# '91 Alpinestars Cromega DX



## was (May 28, 2004)

Thought you lot would appreciate this:


----------



## scant (Jan 5, 2004)

hi Was, yeh thats the same as mine!(mines a 16in) I'm shortly selling mine to a friend as it'll fit him a lot better 

good work!

ta

scant


----------



## Tracerboy (Oct 13, 2002)

Unfortunately this quality machine is now lying under a tarpaulin in the back garden.
The new owner should be ashamed of himself.

I will try to rescue it from F as soon as possible, don't think it will survive a winter here.


----------



## scant (Jan 5, 2004)

basil, u r havin it off fluff? he changes his mind so much!

ta

scant


----------



## darth tracer (Jan 13, 2004)

man i love alpinestars not sure why but just do i broke 2 al mega xt back in the day at the head tube downtube junction


----------



## EBasil (Jan 30, 2004)

I know of two Cro-Mega LX rigs, in original but used condition (one still with the stock tires) in San Diego. I took my buddies to buy them on a 2-for-1 clearance. Gret deal, but neither bike got a lot of mileage before they either quit or upgraded. I rode an Al-mega at the time.

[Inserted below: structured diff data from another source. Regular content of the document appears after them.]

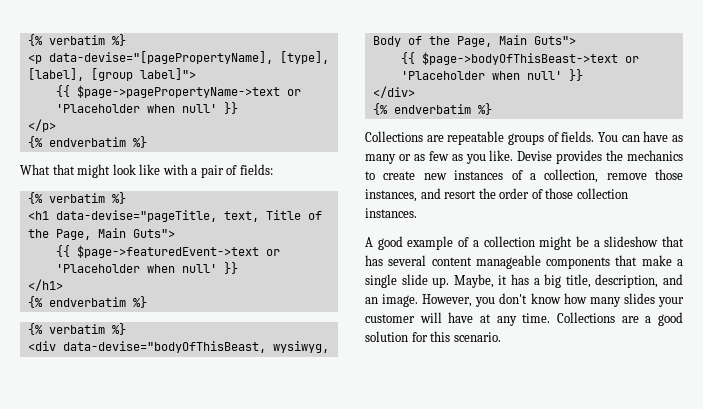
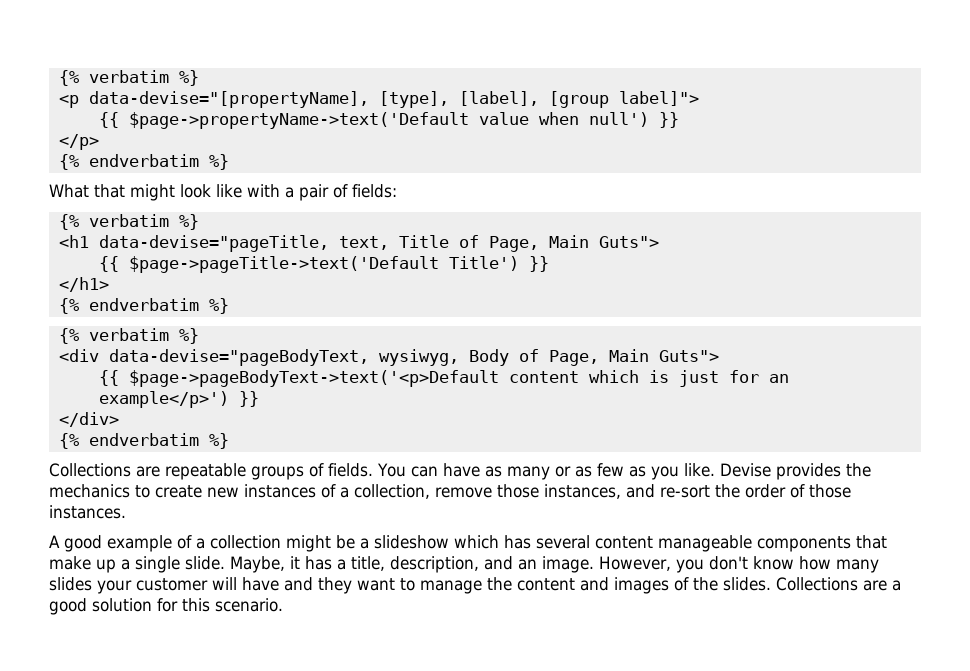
[48,51,273,64] data-devise="[pagePropertyName], -> [88,91,369,108] data-devise="[propertyName],
[76,85,301,98] [55,104,217,113] $page->pagePropertyName->text or 'Placeholder when null' -> [128,112,649,129] $page->propertyName->text('Default value when null')
[27,228,175,240] [55,245,280,258] [55,264,217,273] the Page, Main Guts"> // {{ $page->featuredEvent->text or 'Placeholder when null' -> [488,235,659,252] [98,256,519,273] Page, Main Guts"> // {{ $page->pageTitle->text('Default Title')
[62,341,266,353] data-devise="bodyOfThisBeast, -> [108,349,369,366] data-devise="pageBodyText,
[428,35,576,47] [400,52,639,65] [400,71,562,80] the Page, Main Guts"> // {{ $page->bodyOfThisBeast->text or 'Placeholder when null' -> [548,349,719,366] [98,370,789,387] [98,391,229,408] Page, Main Guts"> // {{ $page->pageBodyText->text('<p>Default content which is just for an example</p>')
[444,190,477,199] resort -> [660,485,710,498] re-sort
[576,188,628,199] collection -> (851, 491) none
[662,236,684,247] that -> [454,535,499,549] which
(672, 260) none -> [96,559,116,573] up
[401,274,450,288] slide up. -> [185,556,225,570] slide.
[544,274,562,288] big -> (346, 564) none
[480,313,551,326] at any time. -> [284,577,771,594] and they want to manage the content and images of the slides.

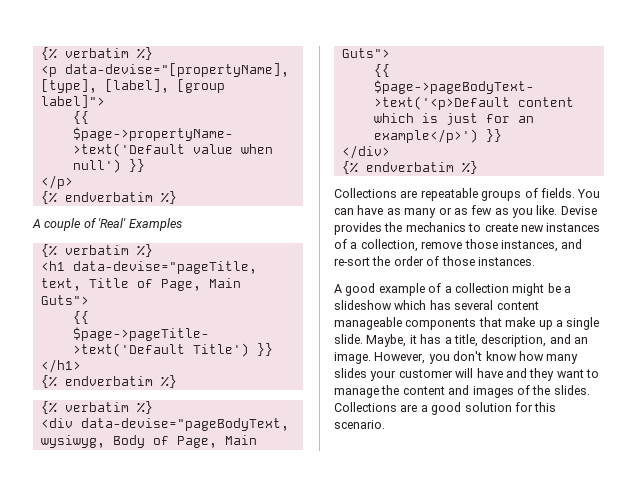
[49,184,397,201] What that might look like with a pair of fields: -> [32,218,182,231] A couple of 'Real' Examples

The Cro-Mega's are heavy like boat anchors.


----------



## Elevation12000 (Jun 16, 2004)

*Alpinestars Al-Megatroubles*

Inspired by this thread I recently bought myself a ´91 Al-Mega XT. Probably you know it: The Elevated alloy bike in the early nineties paintscheme. A paintscheme I like so much (and many others dislike so much). It´s really near mint except for one thing: There is a crack in the left seatstay. 

I checked the bike very carefully when I bought it cause the reputation of Elevated bikes is not always good. After I inspected the welds and noticed that there was hardly no wear on the entire bike I concluded it must be OK. I paid and left.

Great was my surprise when I cleaned it and noticed a crack 8cm above brake the brakeboss. The crack went almost round the tube. Strange is that it is not near a weld. 

Does somebody know: Is this common for Al-Mega´s? I consider having it welded. Is the frame worth the (small) investment or will it probably collapse again in a few months/weeks/days?

I will post a picture of the bike in future. It looks awesome.


----------



## Tracerboy (Oct 13, 2002)

*Are you sure there is only 1 crack?*

If the A*s has such a big crak it implies it may have had some serious abuse.
Before getting it welded up I would check throughly the rest of the frame and fork for damage.
From a purely financial point of view it might not be worth getting the frame repaired but if you wish to preserve a little bit of MTB history then go for it.


----------



## scant (Jan 5, 2004)

gees ange you're getting kinda sensible in yer old age, not like when we worked your proflex over with a cricket bat eh ;D

ta

scant


----------



## Tracerboy (Oct 13, 2002)

*Proflex was too strong!*

Yes that old Proflex 550 circa 1990 was well built.  
After a severe beating a cricket bat I sold it to an idiot in Girlings and bought the Klein.  Which got nicked!


----------



## Elevation12000 (Jun 16, 2004)

Basil Brush said:


> If the A*s has such a big crak it implies it may have had some serious abuse.
> Before getting it welded up I would check throughly the rest of the frame and fork for damage.
> From a purely financial point of view it might not be worth getting the frame repaired but if you wish to preserve a little bit of MTB history then go for it.


Thanx for your help!

Probably it´s hard to imagine but besides this crack the bike is really near mint. I ckecked the bike again but couldn´t find another crack.Minimal wear on XT components and the paint is also in very good condition. Why there is crack at the seatstay is really a big questionmark fot me. 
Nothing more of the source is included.